There are three different inputs you can use for .iloc
An integer
A list of integers
Slice notation using integers as the start and stop values
Selecting a single row with .iloc with an integer
df.iloc[4]
This returns the 5th row (integer location 4) as a Series
age 32
color gray
food Cheese
height 180
score 1.8
state AK
Name: Dean, dtype: object
Selecting multiple rows with .iloc with a list of integers
df.iloc[[2, -2]]
This returns a DataFrame of the third and second to last rows:
Selecting multiple rows with .iloc with slice notation
df.iloc[:5:3]
Simultaneous selection of rows and columns with .loc and .iloc
One excellent ability of both .loc/.iloc is their ability to select both rows and columns simultaneously. In the examples above, all the columns were returned from each selection. We can choose columns with the same types of inputs as we do for rows. We simply need to separate the row and column selection with a comma.

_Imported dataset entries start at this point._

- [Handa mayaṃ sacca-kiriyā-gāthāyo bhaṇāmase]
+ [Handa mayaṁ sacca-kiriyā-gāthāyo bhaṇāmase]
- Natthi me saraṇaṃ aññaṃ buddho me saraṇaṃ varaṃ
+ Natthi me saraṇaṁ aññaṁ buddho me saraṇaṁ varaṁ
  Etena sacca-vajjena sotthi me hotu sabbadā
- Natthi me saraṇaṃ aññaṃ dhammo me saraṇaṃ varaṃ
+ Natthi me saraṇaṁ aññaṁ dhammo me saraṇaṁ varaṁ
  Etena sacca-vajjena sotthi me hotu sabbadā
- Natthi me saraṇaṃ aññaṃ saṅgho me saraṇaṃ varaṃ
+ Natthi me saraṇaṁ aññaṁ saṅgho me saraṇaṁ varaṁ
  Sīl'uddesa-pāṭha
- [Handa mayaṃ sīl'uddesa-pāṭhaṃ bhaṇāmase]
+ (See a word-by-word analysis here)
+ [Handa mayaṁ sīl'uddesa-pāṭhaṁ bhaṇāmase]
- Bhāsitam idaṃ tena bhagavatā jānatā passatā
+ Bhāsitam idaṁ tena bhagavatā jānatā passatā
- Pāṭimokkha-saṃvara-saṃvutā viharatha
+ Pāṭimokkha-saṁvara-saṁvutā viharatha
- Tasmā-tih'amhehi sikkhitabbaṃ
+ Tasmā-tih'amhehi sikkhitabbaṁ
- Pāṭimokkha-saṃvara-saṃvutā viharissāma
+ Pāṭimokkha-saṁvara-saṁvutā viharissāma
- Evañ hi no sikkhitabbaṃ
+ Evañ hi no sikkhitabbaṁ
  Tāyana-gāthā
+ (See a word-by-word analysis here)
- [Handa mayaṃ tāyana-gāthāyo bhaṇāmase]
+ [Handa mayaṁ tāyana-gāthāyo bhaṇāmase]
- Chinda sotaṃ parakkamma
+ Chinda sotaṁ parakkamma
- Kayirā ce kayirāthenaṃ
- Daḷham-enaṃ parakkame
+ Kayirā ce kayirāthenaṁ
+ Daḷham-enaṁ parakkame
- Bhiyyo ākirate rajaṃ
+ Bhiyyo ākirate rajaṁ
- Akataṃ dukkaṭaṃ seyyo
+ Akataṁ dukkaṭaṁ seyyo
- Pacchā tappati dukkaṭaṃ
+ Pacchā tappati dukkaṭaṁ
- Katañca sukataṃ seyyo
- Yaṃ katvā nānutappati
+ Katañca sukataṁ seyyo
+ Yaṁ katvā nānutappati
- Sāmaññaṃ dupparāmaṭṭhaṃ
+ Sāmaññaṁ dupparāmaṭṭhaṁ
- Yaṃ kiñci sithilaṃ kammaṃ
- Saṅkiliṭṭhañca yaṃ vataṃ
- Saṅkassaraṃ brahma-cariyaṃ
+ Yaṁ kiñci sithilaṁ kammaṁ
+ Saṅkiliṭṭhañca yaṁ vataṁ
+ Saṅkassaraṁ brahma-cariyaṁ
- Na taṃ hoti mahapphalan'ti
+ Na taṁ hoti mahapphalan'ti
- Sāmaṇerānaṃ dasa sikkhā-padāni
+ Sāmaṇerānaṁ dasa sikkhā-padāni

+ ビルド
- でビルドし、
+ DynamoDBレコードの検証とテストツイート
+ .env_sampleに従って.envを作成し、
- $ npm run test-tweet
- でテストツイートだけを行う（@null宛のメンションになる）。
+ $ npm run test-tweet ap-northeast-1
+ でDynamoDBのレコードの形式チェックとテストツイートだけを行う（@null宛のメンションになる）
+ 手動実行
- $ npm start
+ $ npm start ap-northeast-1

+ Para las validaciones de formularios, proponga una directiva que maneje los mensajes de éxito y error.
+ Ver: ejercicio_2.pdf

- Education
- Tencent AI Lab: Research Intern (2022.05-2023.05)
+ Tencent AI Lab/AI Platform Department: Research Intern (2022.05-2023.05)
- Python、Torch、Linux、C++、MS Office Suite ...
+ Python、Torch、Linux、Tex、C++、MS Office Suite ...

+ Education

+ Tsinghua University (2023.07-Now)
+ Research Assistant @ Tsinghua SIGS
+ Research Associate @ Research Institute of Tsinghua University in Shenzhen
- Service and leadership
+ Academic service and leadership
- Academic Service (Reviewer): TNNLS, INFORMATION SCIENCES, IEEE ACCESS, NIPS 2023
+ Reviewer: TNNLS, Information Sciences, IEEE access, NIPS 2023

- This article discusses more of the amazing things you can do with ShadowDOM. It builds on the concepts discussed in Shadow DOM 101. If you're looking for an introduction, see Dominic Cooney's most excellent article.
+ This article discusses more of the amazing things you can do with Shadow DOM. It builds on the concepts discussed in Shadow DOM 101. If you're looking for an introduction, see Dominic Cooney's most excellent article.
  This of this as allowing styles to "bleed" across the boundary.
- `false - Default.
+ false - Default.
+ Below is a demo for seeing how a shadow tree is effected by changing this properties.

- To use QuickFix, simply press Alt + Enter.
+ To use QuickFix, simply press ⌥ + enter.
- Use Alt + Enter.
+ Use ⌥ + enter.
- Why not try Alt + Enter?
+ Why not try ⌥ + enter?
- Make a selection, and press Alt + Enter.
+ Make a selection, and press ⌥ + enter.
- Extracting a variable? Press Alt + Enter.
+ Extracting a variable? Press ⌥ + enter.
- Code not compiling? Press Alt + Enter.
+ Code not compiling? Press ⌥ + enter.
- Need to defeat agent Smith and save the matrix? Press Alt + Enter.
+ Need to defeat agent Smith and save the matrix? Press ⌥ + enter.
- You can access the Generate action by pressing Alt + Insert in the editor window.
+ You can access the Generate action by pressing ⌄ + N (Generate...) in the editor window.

For example, we can select rows Jane, and Dean with just the columns height, score and state like this:
df.loc[['Jane', 'Dean'], 'height':]
This uses a list of labels for the rows and slice notation for the columns
We can naturally do similar operations with .iloc using only integers.
df.iloc[[1,4], 2]
Nick Lamb
Dean Cheese
Name: food, dtype: object
Simultaneous selection with labels and integer location
.ix was used to make selections simultaneously with labels and integer location which was useful but confusing and ambiguous at times and thankfully it has been deprecated. In the event that you need to make a selection with a mix of labels and integer locations, you will have to make both your selections labels or integer locations.
For instance, if we want to select rows Nick and Cornelia along with columns 2 and 4, we could use .loc by converting the integers to labels with the following:
col_names = df.columns[[2, 4]]
df.loc[['Nick', 'Cornelia'], col_names]
Or alternatively, convert the index labels to integers with the get_loc index method.
labels = ['Nick', 'Cornelia']
index_ints = [df.index.get_loc(label) for label in labels]
df.iloc[index_ints, [2, 4]]
Boolean Selection
The .loc indexer can also do boolean selection. For instance, if we are interested in finding all the rows wher age is above 30 and return just the food and score columns we can do the following:
df.loc[df['age'] > 30, ['food', 'score']]
You can replicate this with .iloc but you cannot pass it a boolean series. You must convert the boolean Series into a numpy array like this:
df.iloc[(df['age'] > 30).values, [2, 4]]
Selecting all rows
It is possible to use .loc/.iloc for just column selection. You can select all the rows by using a colon like this:
df.loc[:, 'color':'score':2]
The indexing operator, [], can select rows and columns too but not simultaneously.
Most people are familiar with the primary purpose of the DataFrame indexing operator, which is to select columns. A string selects a single column as a Series and a list of strings selects multiple columns as a DataFrame.
df['food']
Jane Steak
Nick Lamb
Aaron Mango
Penelope Apple
Dean Cheese
Christina Melon
Cornelia Beans
Name: food, dtype: object
Using a list selects multiple columns
df[['food', 'score']]
What people are less familiar with, is that, when slice notation is used, then selection happens by row labels or by integer location. This is very confusing and something that I almost never use but it does work.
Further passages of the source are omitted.